#### TASK STATEMENT:
From the line containing "discount: 11.21 -> none" through the last line of the records below, each line is to be repeated exactly; pictures are to be omitted.

┄┄┄┄┄┄┄┄┄┄┄┄┄┄┄┄┄┄┄┄

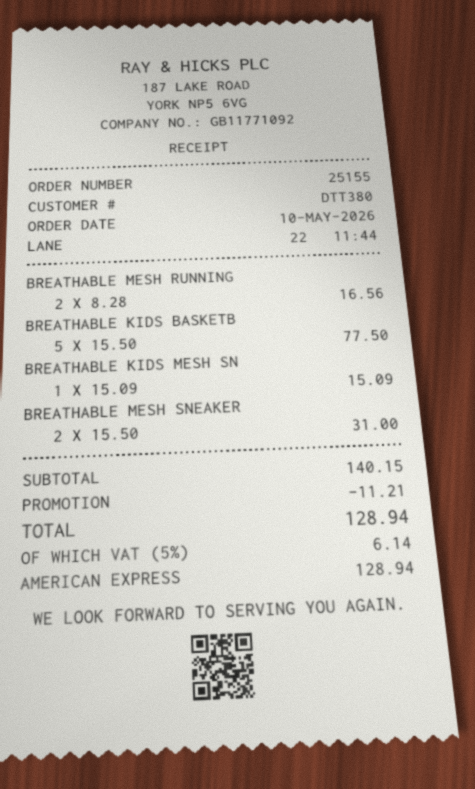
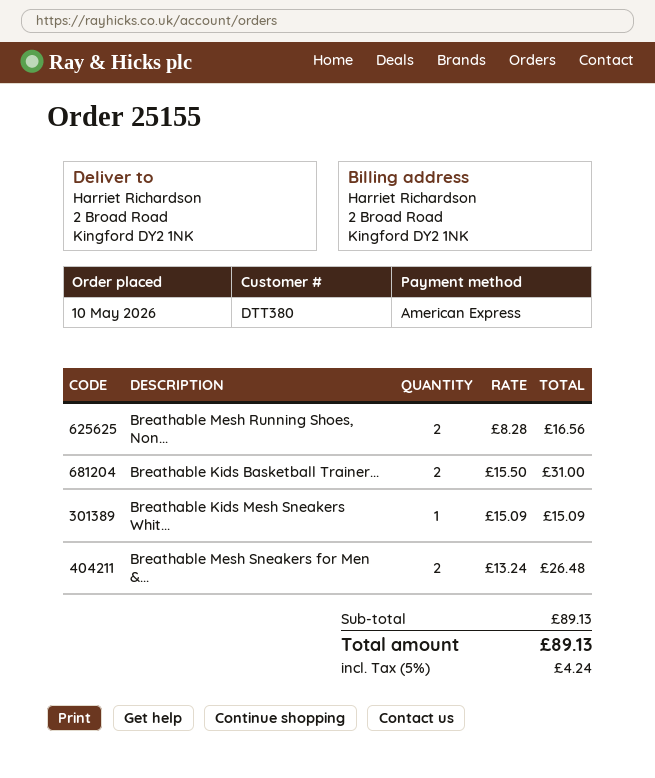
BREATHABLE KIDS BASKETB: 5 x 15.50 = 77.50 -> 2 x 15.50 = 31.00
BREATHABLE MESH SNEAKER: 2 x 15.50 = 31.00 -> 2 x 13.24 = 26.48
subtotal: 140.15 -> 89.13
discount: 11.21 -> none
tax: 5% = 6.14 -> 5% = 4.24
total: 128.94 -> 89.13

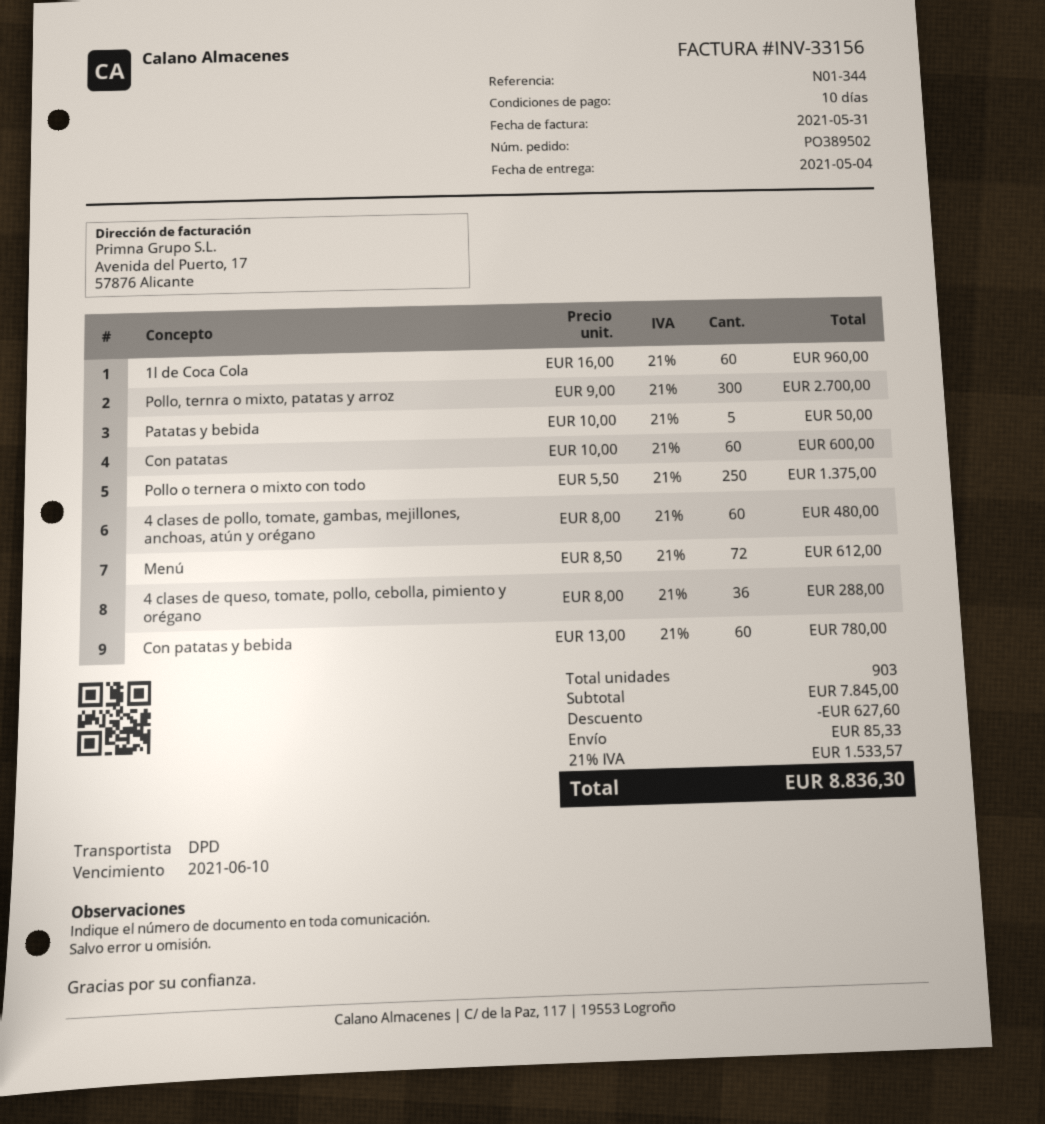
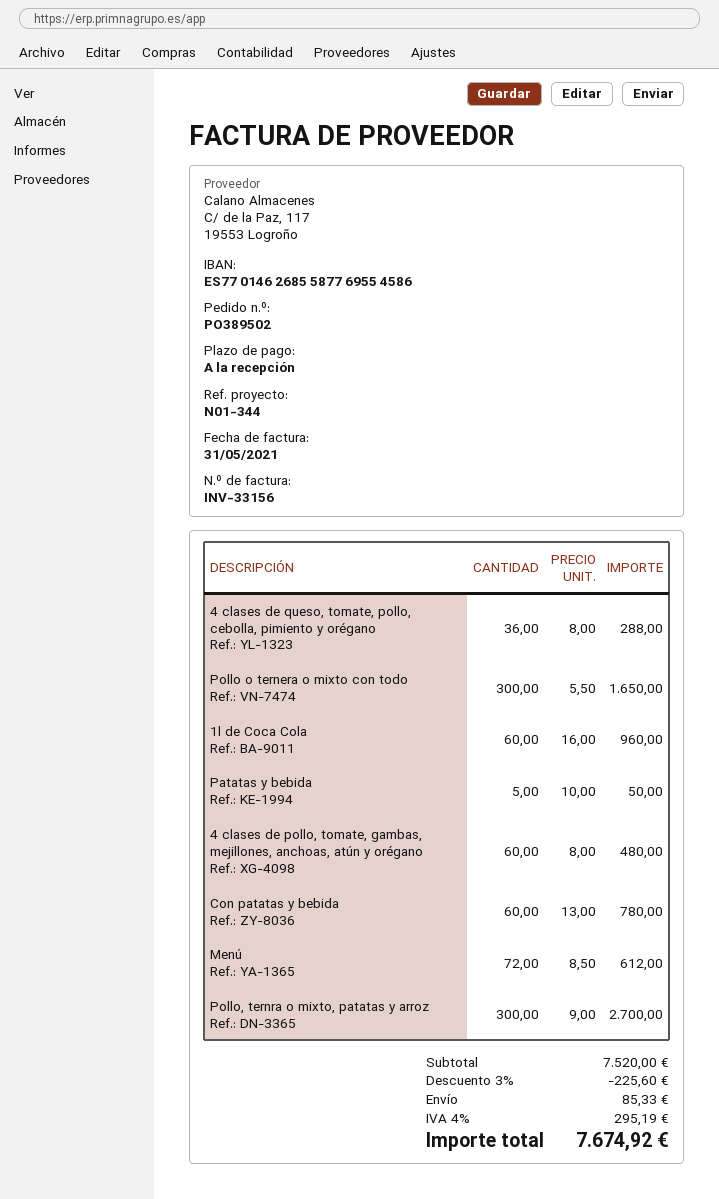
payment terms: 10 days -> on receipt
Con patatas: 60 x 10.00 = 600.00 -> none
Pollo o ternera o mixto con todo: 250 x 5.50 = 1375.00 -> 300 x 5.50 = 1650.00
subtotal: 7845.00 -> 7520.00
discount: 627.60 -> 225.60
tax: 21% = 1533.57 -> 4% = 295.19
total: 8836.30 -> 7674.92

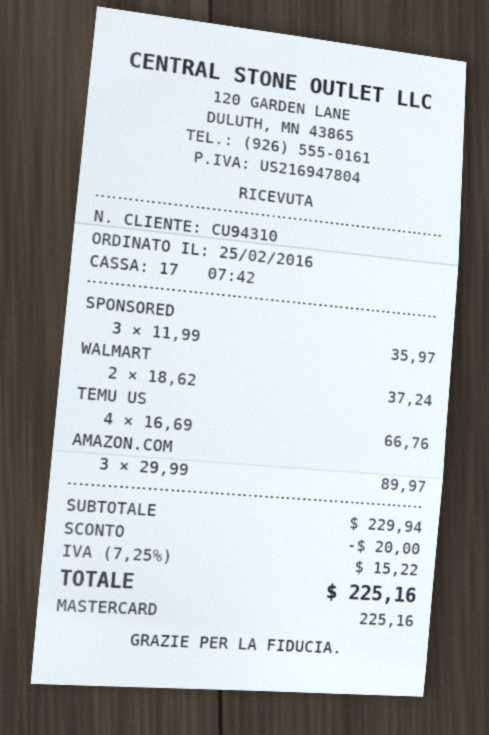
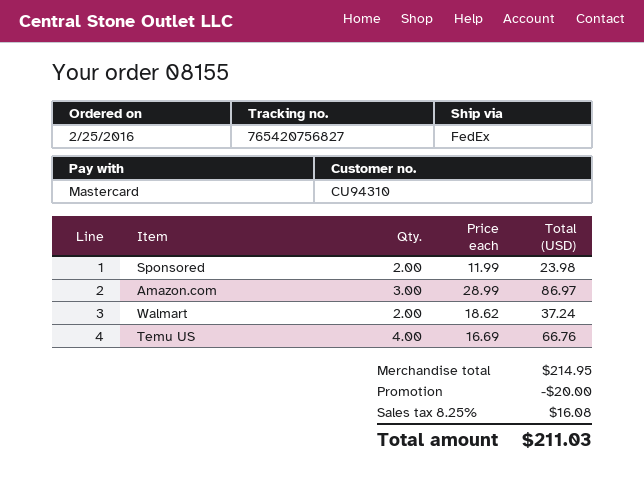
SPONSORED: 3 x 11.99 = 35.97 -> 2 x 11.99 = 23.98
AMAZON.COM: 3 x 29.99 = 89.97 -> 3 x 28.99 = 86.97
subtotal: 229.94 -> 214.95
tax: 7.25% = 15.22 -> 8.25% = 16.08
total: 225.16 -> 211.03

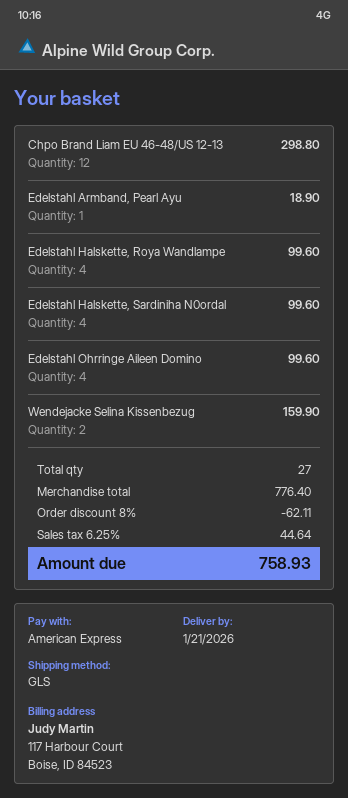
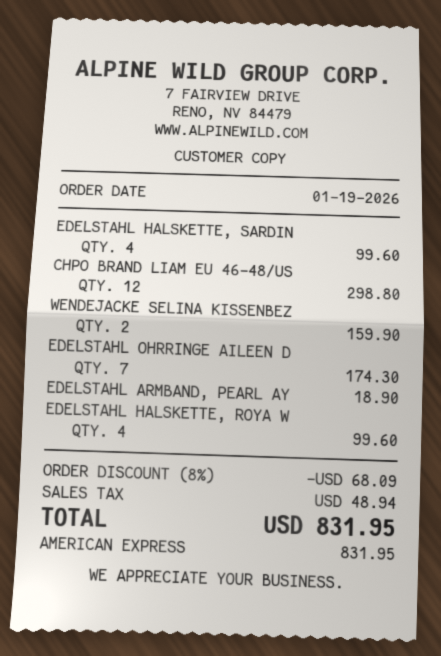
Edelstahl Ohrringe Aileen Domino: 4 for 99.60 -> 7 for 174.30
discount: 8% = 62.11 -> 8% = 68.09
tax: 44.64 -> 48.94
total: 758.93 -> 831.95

┄┄┄┄┄┄┄┄┄┄┄┄┄┄┄┄┄┄┄┄

#### RESPONSE:
discount: 11.21 -> none
tax: 5% = 6.14 -> 5% = 4.24
total: 128.94 -> 89.13

payment terms: 10 days -> on receipt
Con patatas: 60 x 10.00 = 600.00 -> none
Pollo o ternera o mixto con todo: 250 x 5.50 = 1375.00 -> 300 x 5.50 = 1650.00
subtotal: 7845.00 -> 7520.00
discount: 627.60 -> 225.60
tax: 21% = 1533.57 -> 4% = 295.19
total: 8836.30 -> 7674.92

SPONSORED: 3 x 11.99 = 35.97 -> 2 x 11.99 = 23.98
AMAZON.COM: 3 x 29.99 = 89.97 -> 3 x 28.99 = 86.97
subtotal: 229.94 -> 214.95
tax: 7.25% = 15.22 -> 8.25% = 16.08
total: 225.16 -> 211.03

Edelstahl Ohrringe Aileen Domino: 4 for 99.60 -> 7 for 174.30
discount: 8% = 62.11 -> 8% = 68.09
tax: 44.64 -> 48.94
total: 758.93 -> 831.95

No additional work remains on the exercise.